### PROBLEM DESCRIPTION
Would you return the records below character for character, without any images?

Data entries

__________

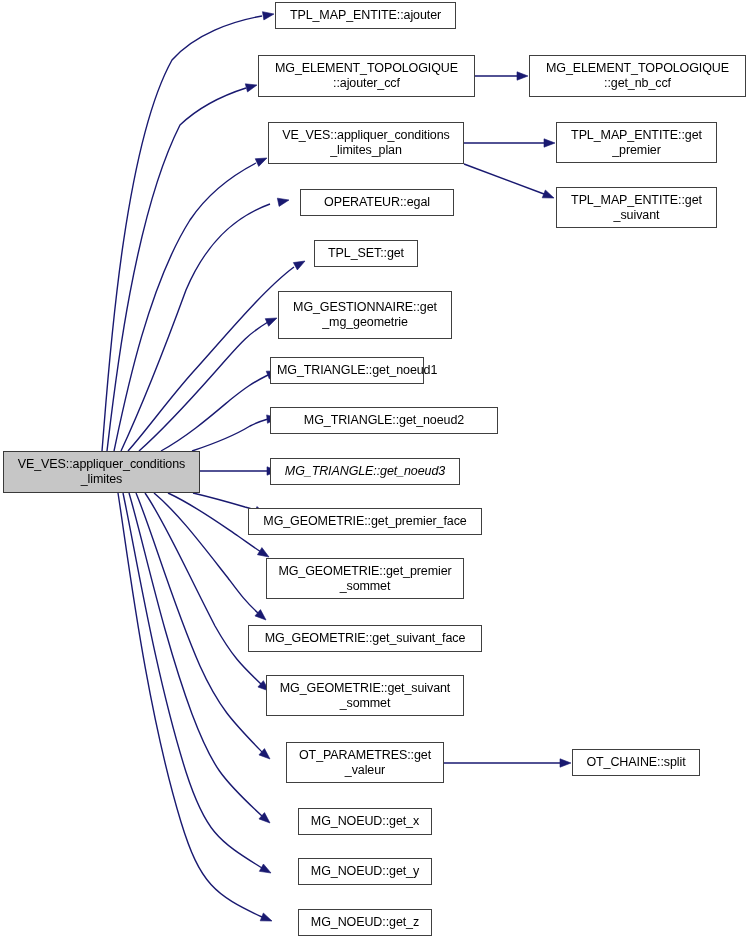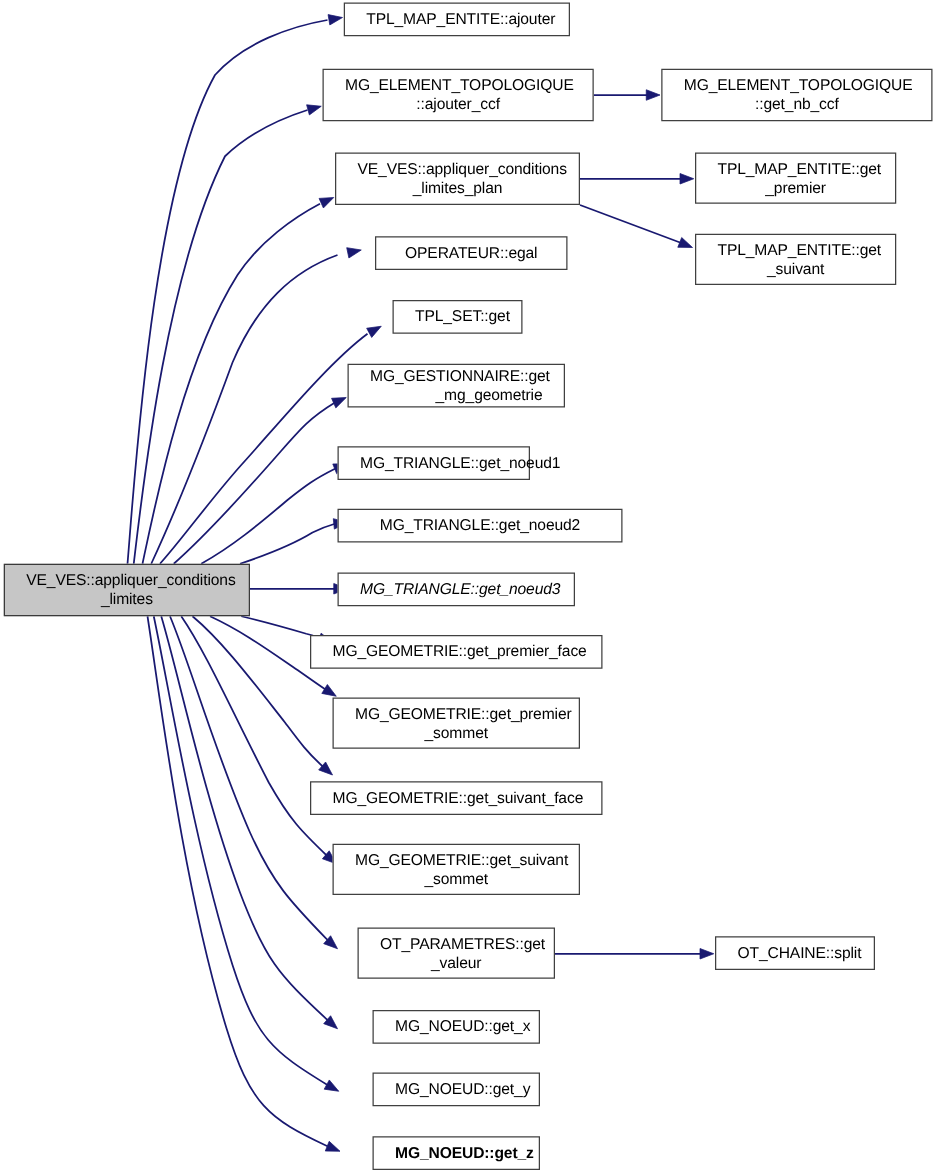--- a/index.html
+++ b/index.html
@@ -47,7 +47,7 @@
     color: #000000;
     letter-spacing: -0.1px;
     white-space: pre-line;
-    padding: 0 17px;
+    padding: 0 6px;
   }
   .node-box.root-node {
     background: #c6c6c6;

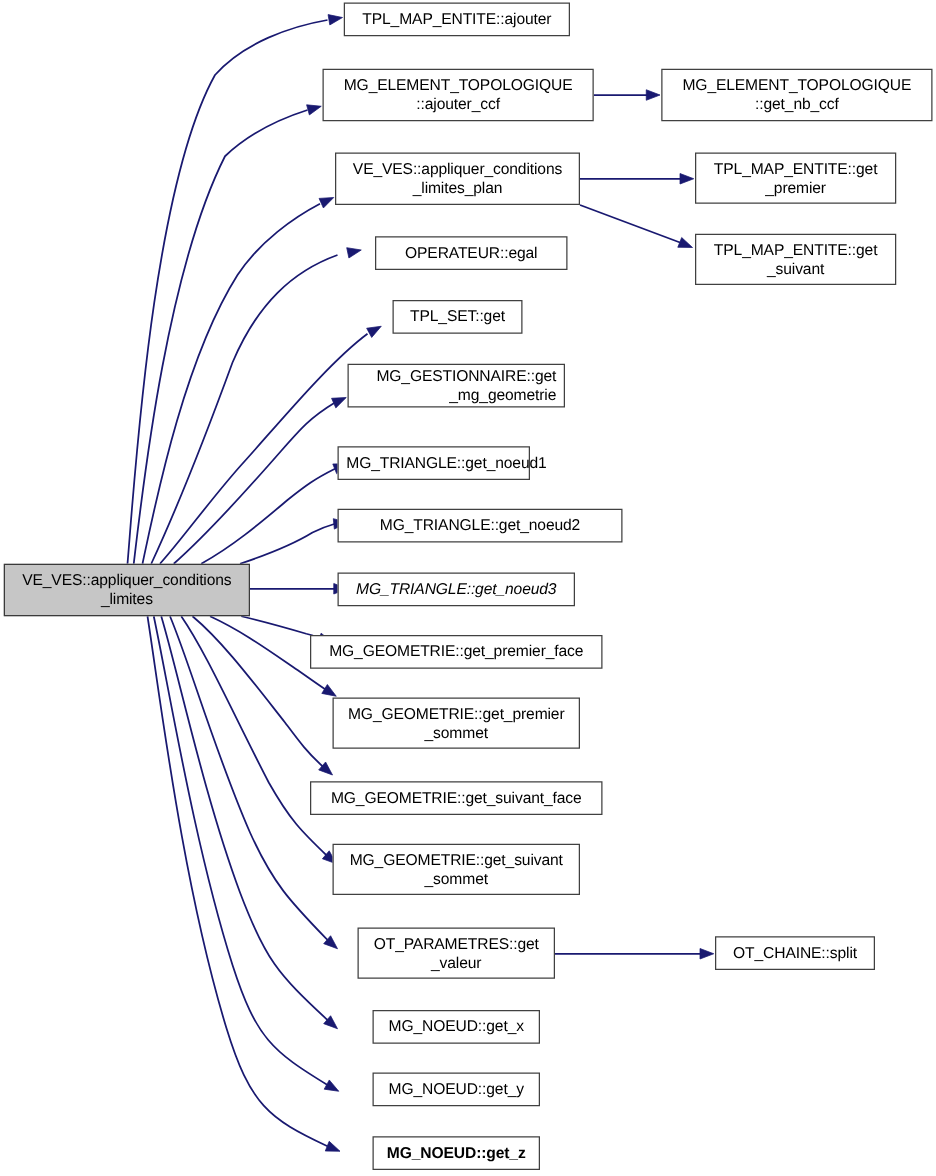--- a/index.html
+++ b/index.html
@@ -124,7 +124,7 @@
 _suivant</span></div>
       <div class="node-box" style="left: 300px; top: 189px; width: 154px; height: 27px;"><span class="node-label">OPERATEUR::egal</span></div>
       <div class="node-box" style="left: 314px; top: 240px; width: 104px; height: 27px;"><span class="node-label">TPL_SET::get</span></div>
-      <div class="node-box" style="left: 278px; top: 291px; width: 174px; height: 35px; text-align: right;"><span class="node-label">MG_GESTIONNAIRE::get
+      <div class="node-box" style="left: 278px; top: 291px; width: 174px; height: 48px;"><span class="node-label">MG_GESTIONNAIRE::get
 _mg_geometrie</span></div>
       <div class="node-box" style="left: 270px; top: 357px; width: 154px; height: 27px;"><span class="node-label">MG_TRIANGLE::get_noeud1</span></div>
       <div class="node-box" style="left: 270px; top: 407px; width: 228px; height: 27px;"><span class="node-label">MG_TRIANGLE::get_noeud2</span></div>

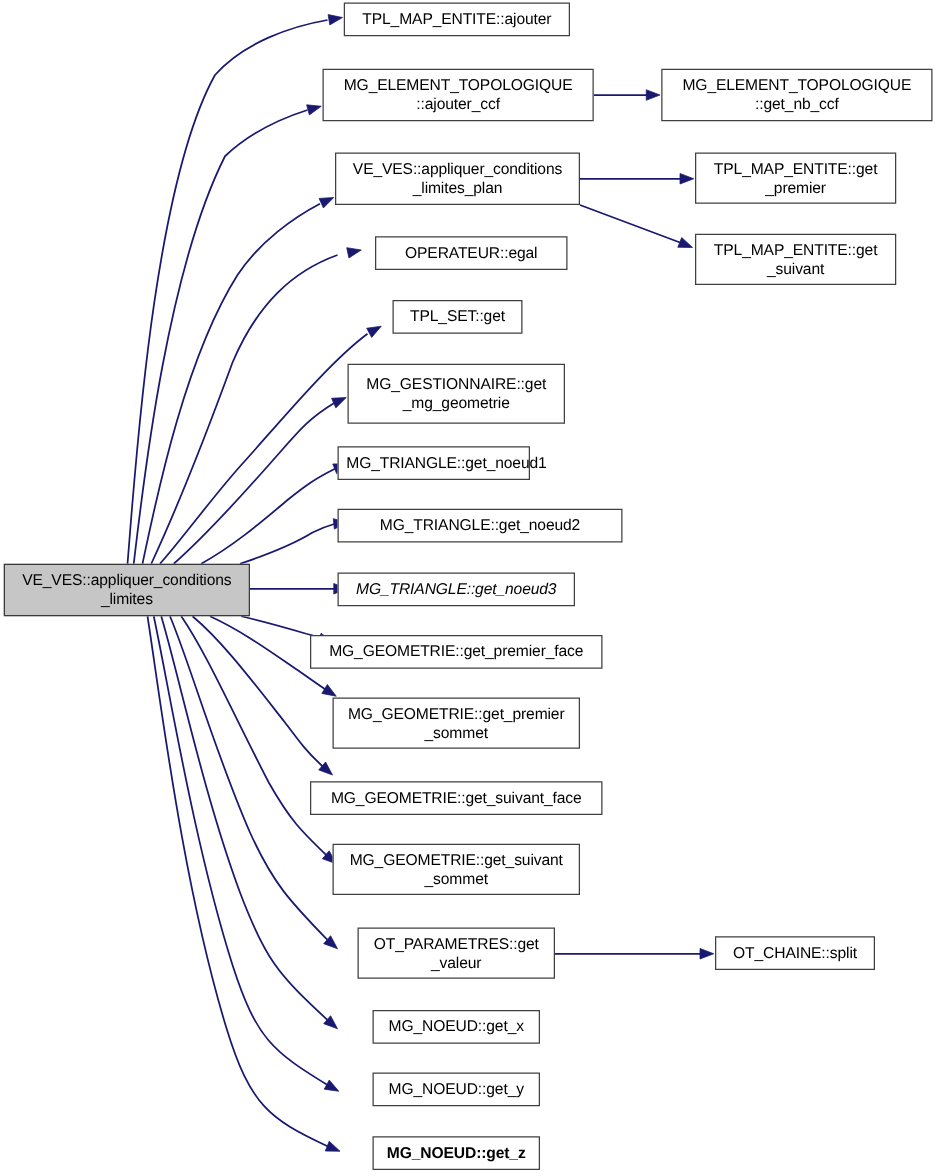--- a/index.html
+++ b/index.html
@@ -140,7 +140,7 @@
       <div class="node-box" style="left: 572px; top: 749px; width: 128px; height: 27px;"><span class="node-label">OT_CHAINE::split</span></div>
       <div class="node-box" style="left: 298px; top: 808px; width: 134px; height: 27px;"><span class="node-label">MG_NOEUD::get_x</span></div>
       <div class="node-box" style="left: 298px; top: 858px; width: 134px; height: 27px;"><span class="node-label">MG_NOEUD::get_y</span></div>
-      <div class="node-box" style="left: 298px; top: 909px; width: 134px; height: 27px; font-weight: bold;"><span class="node-label">MG_NOEUD::get_z</span></div>
+      <div class="node-box" style="left: 298px; top: 909px; width: 134px; height: 27px;"><span class="node-label">MG_NOEUD::get_z</span></div>
     </div>
 </div>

__________

### OUTPUT FOR THIS EXERCISE
--- a/index.html
+++ b/index.html
@@ -47,7 +47,7 @@
     color: #000000;
     letter-spacing: -0.1px;
     white-space: pre-line;
-    padding: 0 17px;
+    padding: 0 6px;
   }
   .node-box.root-node {
     background: #c6c6c6;

--- a/index.html
+++ b/index.html
@@ -124,7 +124,7 @@
 _suivant</span></div>
       <div class="node-box" style="left: 300px; top: 189px; width: 154px; height: 27px;"><span class="node-label">OPERATEUR::egal</span></div>
       <div class="node-box" style="left: 314px; top: 240px; width: 104px; height: 27px;"><span class="node-label">TPL_SET::get</span></div>
-      <div class="node-box" style="left: 278px; top: 291px; width: 174px; height: 35px; text-align: right;"><span class="node-label">MG_GESTIONNAIRE::get
+      <div class="node-box" style="left: 278px; top: 291px; width: 174px; height: 48px;"><span class="node-label">MG_GESTIONNAIRE::get
 _mg_geometrie</span></div>
       <div class="node-box" style="left: 270px; top: 357px; width: 154px; height: 27px;"><span class="node-label">MG_TRIANGLE::get_noeud1</span></div>
       <div class="node-box" style="left: 270px; top: 407px; width: 228px; height: 27px;"><span class="node-label">MG_TRIANGLE::get_noeud2</span></div>

--- a/index.html
+++ b/index.html
@@ -140,7 +140,7 @@
       <div class="node-box" style="left: 572px; top: 749px; width: 128px; height: 27px;"><span class="node-label">OT_CHAINE::split</span></div>
       <div class="node-box" style="left: 298px; top: 808px; width: 134px; height: 27px;"><span class="node-label">MG_NOEUD::get_x</span></div>
       <div class="node-box" style="left: 298px; top: 858px; width: 134px; height: 27px;"><span class="node-label">MG_NOEUD::get_y</span></div>
-      <div class="node-box" style="left: 298px; top: 909px; width: 134px; height: 27px; font-weight: bold;"><span class="node-label">MG_NOEUD::get_z</span></div>
+      <div class="node-box" style="left: 298px; top: 909px; width: 134px; height: 27px;"><span class="node-label">MG_NOEUD::get_z</span></div>
     </div>
 </div>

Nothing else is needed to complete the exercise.